De son côté, le président de la Commission José Manuel Barroso expliquait que le rejet en France de la Constitution européenne ne signifie « bien sûr » pas la remise en cause de l’ouverture des négociations avec la Turquie. Les gouvernements européens ont décidé qu’elles débuteraient le 3 octobre, et rien n’est changé, a-t-il noté.

Le gouvernement turc a parié son avenir sur cette candidature européenne, et l’adhésion est très populaire dans le pays, où nombre de gens ne dissocient pas démocratisation future, réussite économique et UE. En outre, on table sur pas moins d’une décennie avant de voir aboutir ces pourparlers.

Le ’non’ français était attendu, notait donc lundi matin le nouveau négociateur turc auprès de l’UE, Ali Babacan, dédramatisant. « Pendant notre processus de négociations, qui durera longtemps, il peut y avoir différents courants politiques dans différents pays », a-t-il souligné dans un entretien à l’agence Anatolia. « La Turquie n’abandonnera pas son objectif. Nous serons patients, et nous travaillerons dur ».

Le chef de la diplomatie turque, Abdullah Gul, en visite au Bahrein, a lui simplement estimé que le vote des Français « n’était pas une inquiétude pour la Turquie ». « L’ouverture des négociations ne sera affectée par aucun changement politique ou juridique dans aucun des pays de l’Union », a-t-il jugé.

Pourtant, le ’non’ français risque à la fois de redonner du grain à moudre aux forces anti-européennes, et d’aider à doucher les enthousiasmes en Turquie, où les plus nationalistes hésitent déjà à renoncer à des pans de leur souveraineté...

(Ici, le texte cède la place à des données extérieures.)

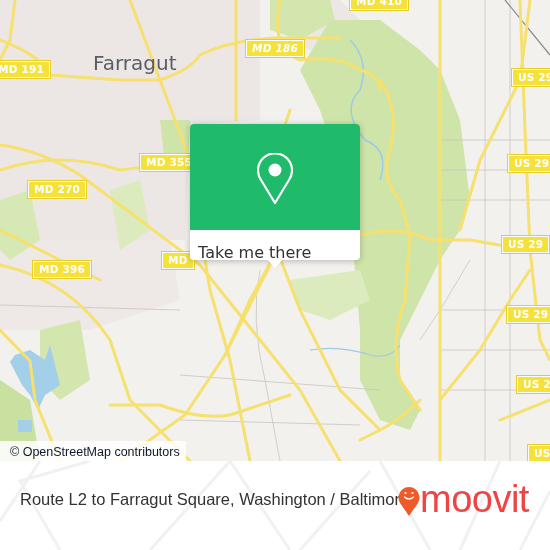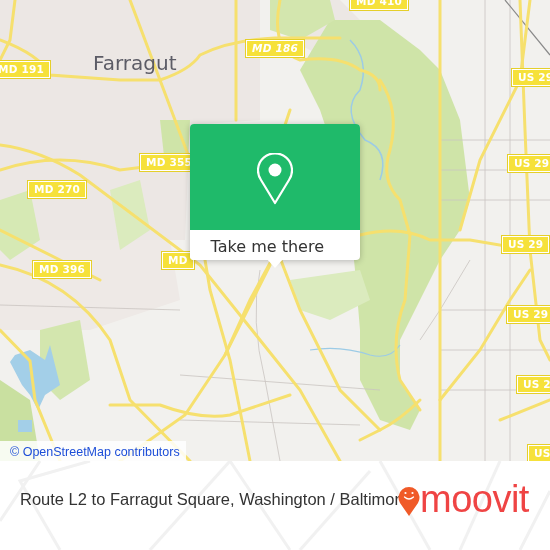"Take me there" .popup .take { padding: 2px -> 8px; text-align: right -> left }
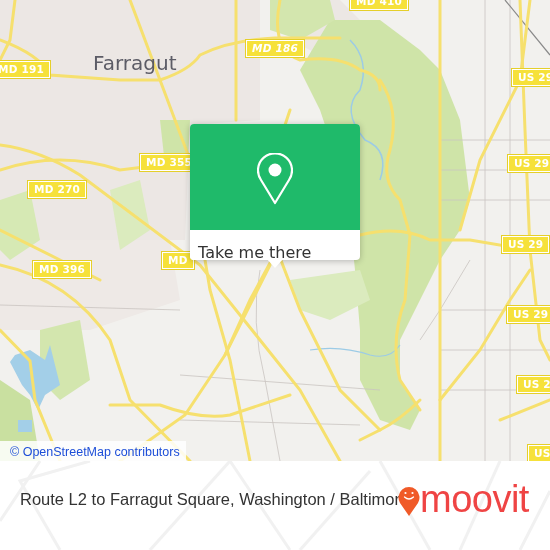"© OpenStreetMap contributors" .attrib-box { color: #1d4ed8 -> #0f172a }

Certains commentateurs estiment donc que le vote français, si on le voit comme un rejet de l’élargissement déjà intervenu, pourrait créer des difficultés pour la Turquie. Ce choix de la France « rendra les choses encore plus difficiles, alors que des questions importantes émergent quant à la capacité du bloc à s’élargir encore », jugeait lundi Yusuf Kanli, rédacteur en chef du Turkish Daily News.
Et, ajoute-t-il, le fait que l’épouvantail de l’adhésion turque a joué son rôle dans la campagne française des partisans du ’non’ viendra « compliquer les perspectives européennes de ce pays pour longtemps ».